1)フィラデルフィア陽性急性リンパ性白血病患者より樹立された細胞株:TCC-Yをイマチニブ添加培養液で培養を続け、IC50イマチニブ=15.9μM(親株の40倍のIC50)というイマチニブに高度耐性をもった耐性株:TCC-Y/T315Iの樹立に成功した。TCC-Y/T315I株はフィラデルフィア染色体を1個のみ保有する細胞集団であり、シークエンス解析の結果、この株はThr315Ileの点突然変異を持っていることが判明した。この細胞株のイマチニブ耐性は極めて安定であり、イマチニブ無添加で6ヶ月培養を続けた後もIC50やThr315Ile変異は不変であった。つまり、本耐性株はイマチニブ耐性克服を狙う新規薬剤開発の為のスクリーニング用材料として極めて有用である。

2)イマチニブ耐性をきたす機序には、ABL遺伝子ATP結合領域内の点突然変異の他に、1)BCR/ABL遺伝子のゲノム・mRNA・蛋白レベルでの増幅、2)MDR遺伝子の発現亢進、などが知られている。そこで、これらの要因を本耐性株が含んでいるかどうかを検索した。その結果、(1)BCR/ABL遺伝子はゲノム、mRNA、蛋白レベルのいずれにおいても、親株:TCC-Yに比べ、増幅していないこと、(2)MDR遺伝子も発現していないこと、が判明した。つまり、本耐性株の高度イマチニブ耐性はThr315Ileの点突然変異のみの由来すると考えられる。
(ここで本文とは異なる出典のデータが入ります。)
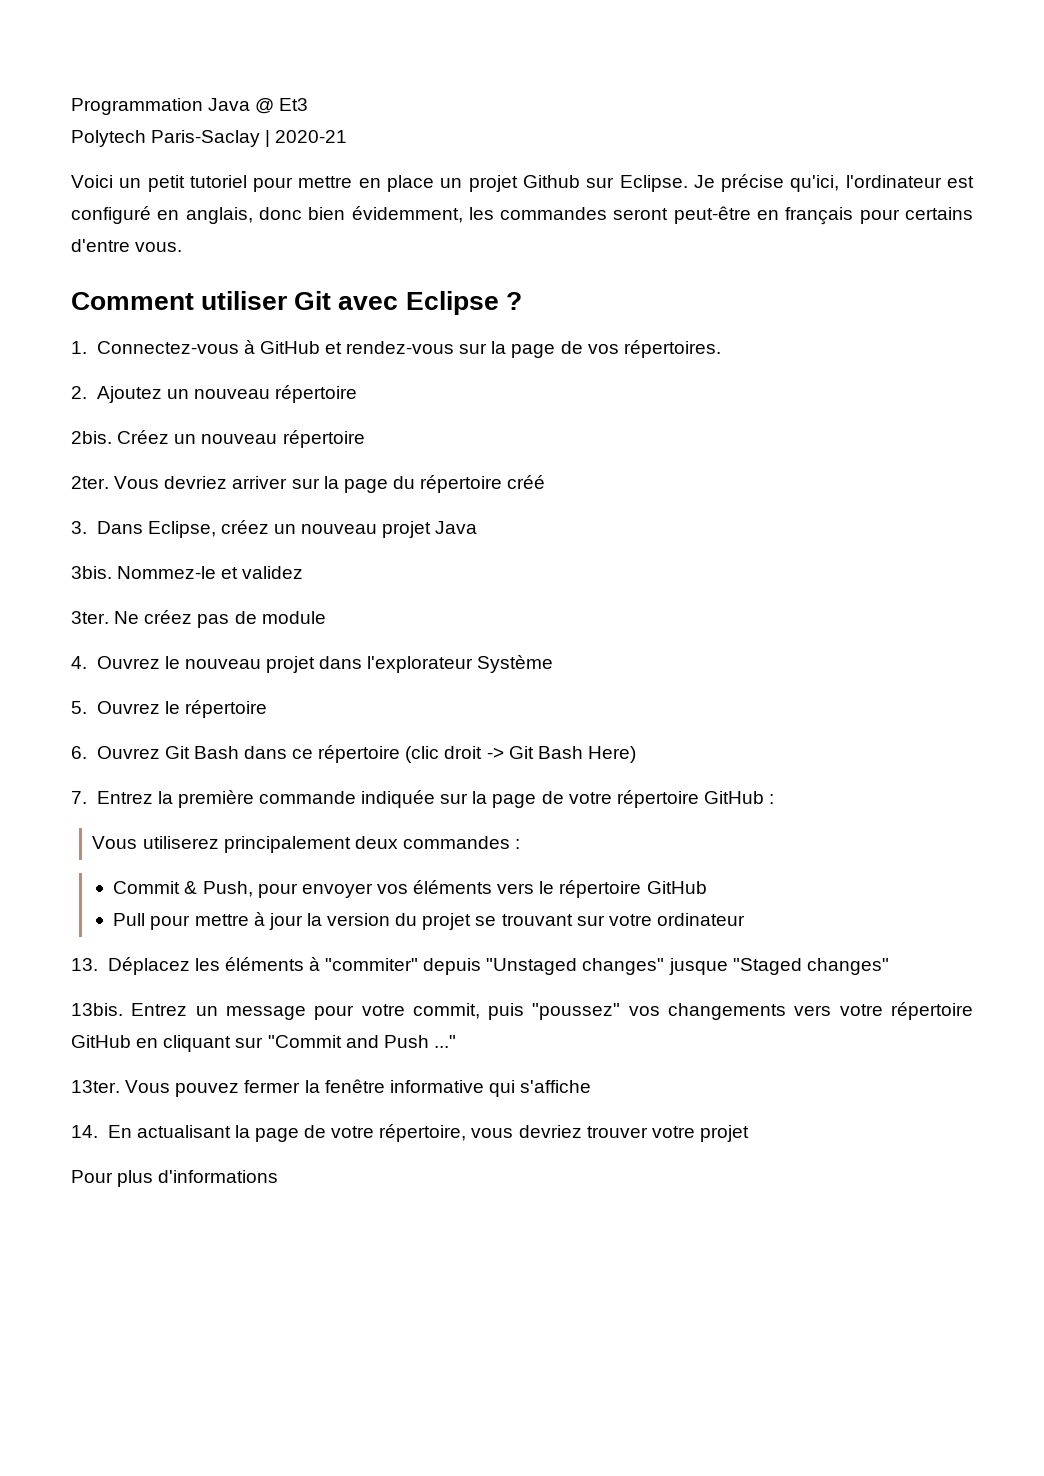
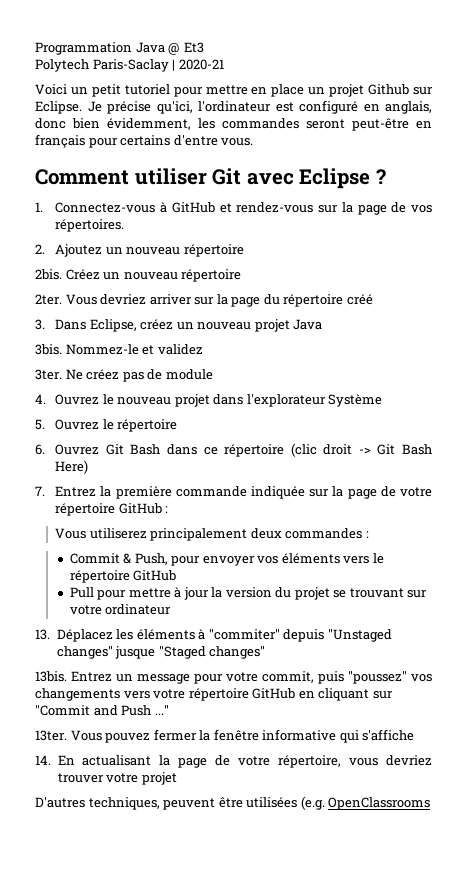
[71,1170,279,1187] Pour plus d'informations -> [35,796,431,810] D'autres techniques, peuvent être utilisées (e.g. OpenClassrooms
3)イマチニブ耐性を克服すべく、TCC-Y/T315I株を用いて、可能性のある新規薬剤を単独で、またはイマチニブとの併用で相加〜相乗的増殖抑制効果があるかどうかを検討した。その結果、デプシペプタイド(FK228)は単独でTCC-Y/T315I細胞の増殖を抑制すること、また、イマチニブとの併用では相加〜相乗的増殖抑制効果を発揮することを見出した。つまり、FK228やその誘導体は、単独またはイマチニブとの併用でイマチニブ耐性克服の治療薬となりうる可能性がある。

 また、本研究とは独立した内容ではあるが、t(1;3)(p36;q26)転座を持つ未成熟巨核球細胞株:HIG-Megの性状と両転座切断点の解析も行ない、以下の結果を得た(Part I)。

(1)HIG-Meg株はPMA添加培養によって、より成熟した巨核球系細胞へと分化する。

(2)1p36切断点はsub-telomere領域内、3q26切断点は3q25.3のBACクローンRP11-290K4内であった。

 WEBで公開されているゲノム情報に基づけば、これらの両切断点近傍には遺伝子は存在していない。これらの結果から、この白血病の病態に関与している遺伝子はEVI1遺伝子(3q26)やMEL1遺伝子(1p36.3)ではなく、しかも転座切断点より離れた位置にあり、epigenetic effectにより、病態に関与しているのではないか、と推測される。

 本研究は、イマテニブ耐性問題とその克服薬剤の開発に重要な貢献をなすと考えられ、学位の授与に値すると思われる。